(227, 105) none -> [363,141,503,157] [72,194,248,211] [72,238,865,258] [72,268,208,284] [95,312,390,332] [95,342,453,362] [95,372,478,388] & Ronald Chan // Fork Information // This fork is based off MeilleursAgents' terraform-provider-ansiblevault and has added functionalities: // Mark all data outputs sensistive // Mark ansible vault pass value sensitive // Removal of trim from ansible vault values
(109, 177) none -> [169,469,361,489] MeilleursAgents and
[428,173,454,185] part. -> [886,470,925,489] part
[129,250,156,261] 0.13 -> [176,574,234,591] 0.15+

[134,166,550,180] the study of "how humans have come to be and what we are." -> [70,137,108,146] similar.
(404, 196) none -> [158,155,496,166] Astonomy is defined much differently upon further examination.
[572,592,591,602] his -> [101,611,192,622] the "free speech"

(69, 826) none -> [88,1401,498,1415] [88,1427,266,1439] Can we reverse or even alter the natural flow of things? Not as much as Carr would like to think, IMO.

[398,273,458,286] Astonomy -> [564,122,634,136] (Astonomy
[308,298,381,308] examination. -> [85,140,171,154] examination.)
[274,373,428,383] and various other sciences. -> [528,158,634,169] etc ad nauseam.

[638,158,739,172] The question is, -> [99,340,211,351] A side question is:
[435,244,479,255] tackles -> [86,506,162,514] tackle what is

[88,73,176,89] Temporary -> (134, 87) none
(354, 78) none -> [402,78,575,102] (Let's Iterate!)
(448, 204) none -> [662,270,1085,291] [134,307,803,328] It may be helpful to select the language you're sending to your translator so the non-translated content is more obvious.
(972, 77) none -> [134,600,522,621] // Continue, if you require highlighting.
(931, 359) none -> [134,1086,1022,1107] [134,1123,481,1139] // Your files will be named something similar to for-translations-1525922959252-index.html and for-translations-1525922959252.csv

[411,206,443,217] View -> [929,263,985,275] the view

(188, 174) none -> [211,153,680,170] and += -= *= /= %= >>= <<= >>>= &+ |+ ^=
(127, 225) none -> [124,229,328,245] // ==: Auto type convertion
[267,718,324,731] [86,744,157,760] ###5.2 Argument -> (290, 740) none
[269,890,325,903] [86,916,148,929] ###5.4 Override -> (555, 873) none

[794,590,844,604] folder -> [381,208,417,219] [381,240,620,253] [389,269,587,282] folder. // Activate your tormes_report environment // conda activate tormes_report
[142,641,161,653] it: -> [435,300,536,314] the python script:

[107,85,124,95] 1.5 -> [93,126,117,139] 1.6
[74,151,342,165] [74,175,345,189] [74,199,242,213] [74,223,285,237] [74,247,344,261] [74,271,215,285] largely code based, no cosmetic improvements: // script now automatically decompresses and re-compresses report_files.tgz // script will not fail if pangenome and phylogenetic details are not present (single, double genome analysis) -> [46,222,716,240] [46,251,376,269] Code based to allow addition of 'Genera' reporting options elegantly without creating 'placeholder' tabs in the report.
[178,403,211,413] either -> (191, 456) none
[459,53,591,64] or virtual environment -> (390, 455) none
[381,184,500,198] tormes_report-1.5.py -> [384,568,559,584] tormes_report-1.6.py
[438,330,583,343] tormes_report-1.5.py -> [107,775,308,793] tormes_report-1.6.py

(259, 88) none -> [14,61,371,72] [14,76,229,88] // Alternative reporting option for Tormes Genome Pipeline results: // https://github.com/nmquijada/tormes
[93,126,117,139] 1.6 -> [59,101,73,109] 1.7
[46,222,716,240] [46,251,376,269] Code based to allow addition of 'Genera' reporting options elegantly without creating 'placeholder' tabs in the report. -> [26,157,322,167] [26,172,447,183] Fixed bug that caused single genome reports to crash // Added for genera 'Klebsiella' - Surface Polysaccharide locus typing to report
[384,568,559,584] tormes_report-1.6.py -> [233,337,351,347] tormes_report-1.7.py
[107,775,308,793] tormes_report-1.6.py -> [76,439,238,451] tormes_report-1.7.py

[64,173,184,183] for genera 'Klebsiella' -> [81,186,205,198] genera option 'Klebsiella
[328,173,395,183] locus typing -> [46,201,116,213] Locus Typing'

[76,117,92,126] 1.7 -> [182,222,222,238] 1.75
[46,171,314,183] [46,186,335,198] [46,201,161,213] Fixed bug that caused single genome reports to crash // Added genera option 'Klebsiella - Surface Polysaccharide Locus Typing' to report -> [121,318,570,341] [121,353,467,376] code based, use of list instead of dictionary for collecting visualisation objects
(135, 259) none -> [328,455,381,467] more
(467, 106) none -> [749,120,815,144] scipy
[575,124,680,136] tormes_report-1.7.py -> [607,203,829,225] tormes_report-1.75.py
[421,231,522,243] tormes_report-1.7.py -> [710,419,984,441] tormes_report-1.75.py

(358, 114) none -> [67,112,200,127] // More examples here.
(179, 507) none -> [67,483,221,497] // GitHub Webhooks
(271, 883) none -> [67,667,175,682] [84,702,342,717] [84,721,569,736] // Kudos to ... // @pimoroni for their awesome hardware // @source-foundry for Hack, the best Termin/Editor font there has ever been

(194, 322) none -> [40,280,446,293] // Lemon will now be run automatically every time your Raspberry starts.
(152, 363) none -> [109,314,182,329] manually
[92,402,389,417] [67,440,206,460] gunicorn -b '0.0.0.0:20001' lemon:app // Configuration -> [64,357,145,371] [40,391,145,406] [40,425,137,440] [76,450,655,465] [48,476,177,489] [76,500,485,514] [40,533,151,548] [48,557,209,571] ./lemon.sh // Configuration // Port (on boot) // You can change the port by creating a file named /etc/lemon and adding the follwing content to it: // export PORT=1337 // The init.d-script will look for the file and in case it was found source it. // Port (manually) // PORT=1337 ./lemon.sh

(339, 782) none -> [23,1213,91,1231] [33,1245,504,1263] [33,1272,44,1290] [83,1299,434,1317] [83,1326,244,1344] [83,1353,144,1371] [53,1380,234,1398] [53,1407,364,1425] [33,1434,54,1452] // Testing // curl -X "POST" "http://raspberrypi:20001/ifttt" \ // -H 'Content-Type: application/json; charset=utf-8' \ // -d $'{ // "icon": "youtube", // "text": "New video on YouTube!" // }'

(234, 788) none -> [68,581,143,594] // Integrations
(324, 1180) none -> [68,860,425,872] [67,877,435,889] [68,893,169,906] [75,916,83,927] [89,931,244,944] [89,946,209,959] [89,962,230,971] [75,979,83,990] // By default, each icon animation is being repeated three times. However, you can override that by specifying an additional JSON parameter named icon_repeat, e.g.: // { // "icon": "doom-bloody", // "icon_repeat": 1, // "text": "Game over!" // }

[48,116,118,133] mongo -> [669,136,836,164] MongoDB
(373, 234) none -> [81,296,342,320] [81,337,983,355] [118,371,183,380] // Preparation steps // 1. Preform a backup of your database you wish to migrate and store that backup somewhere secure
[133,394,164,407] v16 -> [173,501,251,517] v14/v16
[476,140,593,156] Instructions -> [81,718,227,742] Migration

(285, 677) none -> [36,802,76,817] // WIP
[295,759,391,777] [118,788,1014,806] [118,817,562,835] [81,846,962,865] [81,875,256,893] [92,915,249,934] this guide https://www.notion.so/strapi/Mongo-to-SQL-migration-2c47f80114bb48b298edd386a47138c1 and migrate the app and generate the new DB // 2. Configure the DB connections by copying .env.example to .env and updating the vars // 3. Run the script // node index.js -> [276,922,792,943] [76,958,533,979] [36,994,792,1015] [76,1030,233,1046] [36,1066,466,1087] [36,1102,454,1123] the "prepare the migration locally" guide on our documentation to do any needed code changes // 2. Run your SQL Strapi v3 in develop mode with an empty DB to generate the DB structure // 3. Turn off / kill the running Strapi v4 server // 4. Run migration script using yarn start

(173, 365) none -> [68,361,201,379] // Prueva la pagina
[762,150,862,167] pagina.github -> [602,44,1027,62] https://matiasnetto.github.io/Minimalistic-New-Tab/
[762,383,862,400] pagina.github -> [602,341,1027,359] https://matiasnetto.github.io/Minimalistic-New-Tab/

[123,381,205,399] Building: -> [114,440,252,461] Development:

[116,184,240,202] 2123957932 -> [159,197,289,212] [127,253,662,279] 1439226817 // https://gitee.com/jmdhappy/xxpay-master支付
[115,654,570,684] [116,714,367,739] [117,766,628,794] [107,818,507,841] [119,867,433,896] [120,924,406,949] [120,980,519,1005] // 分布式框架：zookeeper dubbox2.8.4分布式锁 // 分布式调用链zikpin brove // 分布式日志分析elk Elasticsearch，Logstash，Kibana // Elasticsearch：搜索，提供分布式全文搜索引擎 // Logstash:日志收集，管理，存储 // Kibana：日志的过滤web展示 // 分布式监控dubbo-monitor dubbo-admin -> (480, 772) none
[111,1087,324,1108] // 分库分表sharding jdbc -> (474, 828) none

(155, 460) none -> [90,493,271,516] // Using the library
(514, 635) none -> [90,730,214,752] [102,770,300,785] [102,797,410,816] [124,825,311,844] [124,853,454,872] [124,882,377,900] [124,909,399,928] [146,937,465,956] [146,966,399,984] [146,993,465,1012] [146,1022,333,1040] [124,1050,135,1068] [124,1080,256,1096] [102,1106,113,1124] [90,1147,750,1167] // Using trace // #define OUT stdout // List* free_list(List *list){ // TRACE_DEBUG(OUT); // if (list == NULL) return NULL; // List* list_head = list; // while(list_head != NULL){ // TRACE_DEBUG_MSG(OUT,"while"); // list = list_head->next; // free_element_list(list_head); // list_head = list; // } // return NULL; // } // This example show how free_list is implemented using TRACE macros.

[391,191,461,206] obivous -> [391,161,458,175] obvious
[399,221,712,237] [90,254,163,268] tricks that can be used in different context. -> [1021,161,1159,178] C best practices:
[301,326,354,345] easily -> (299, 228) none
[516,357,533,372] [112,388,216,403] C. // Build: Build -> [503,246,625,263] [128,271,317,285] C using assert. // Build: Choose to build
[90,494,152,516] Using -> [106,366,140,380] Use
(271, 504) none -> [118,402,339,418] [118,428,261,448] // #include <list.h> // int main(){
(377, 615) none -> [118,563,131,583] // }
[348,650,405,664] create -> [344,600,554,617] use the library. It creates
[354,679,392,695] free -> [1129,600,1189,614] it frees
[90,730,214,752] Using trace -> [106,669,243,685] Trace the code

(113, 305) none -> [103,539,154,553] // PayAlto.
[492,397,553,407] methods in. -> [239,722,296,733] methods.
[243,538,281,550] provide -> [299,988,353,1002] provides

** Work order **
Copy every line from the data that includes the string "migrate".

** Task solution **
(373, 234) none -> [81,296,342,320] [81,337,983,355] [118,371,183,380] // Preparation steps // 1. Preform a backup of your database you wish to migrate and store that backup somewhere secure
[295,759,391,777] [118,788,1014,806] [118,817,562,835] [81,846,962,865] [81,875,256,893] [92,915,249,934] this guide https://www.notion.so/strapi/Mongo-to-SQL-migration-2c47f80114bb48b298edd386a47138c1 and migrate the app and generate the new DB // 2. Configure the DB connections by copying .env.example to .env and updating the vars // 3. Run the script // node index.js -> [276,922,792,943] [76,958,533,979] [36,994,792,1015] [76,1030,233,1046] [36,1066,466,1087] [36,1102,454,1123] the "prepare the migration locally" guide on our documentation to do any needed code changes // 2. Run your SQL Strapi v3 in develop mode with an empty DB to generate the DB structure // 3. Turn off / kill the running Strapi v4 server // 4. Run migration script using yarn start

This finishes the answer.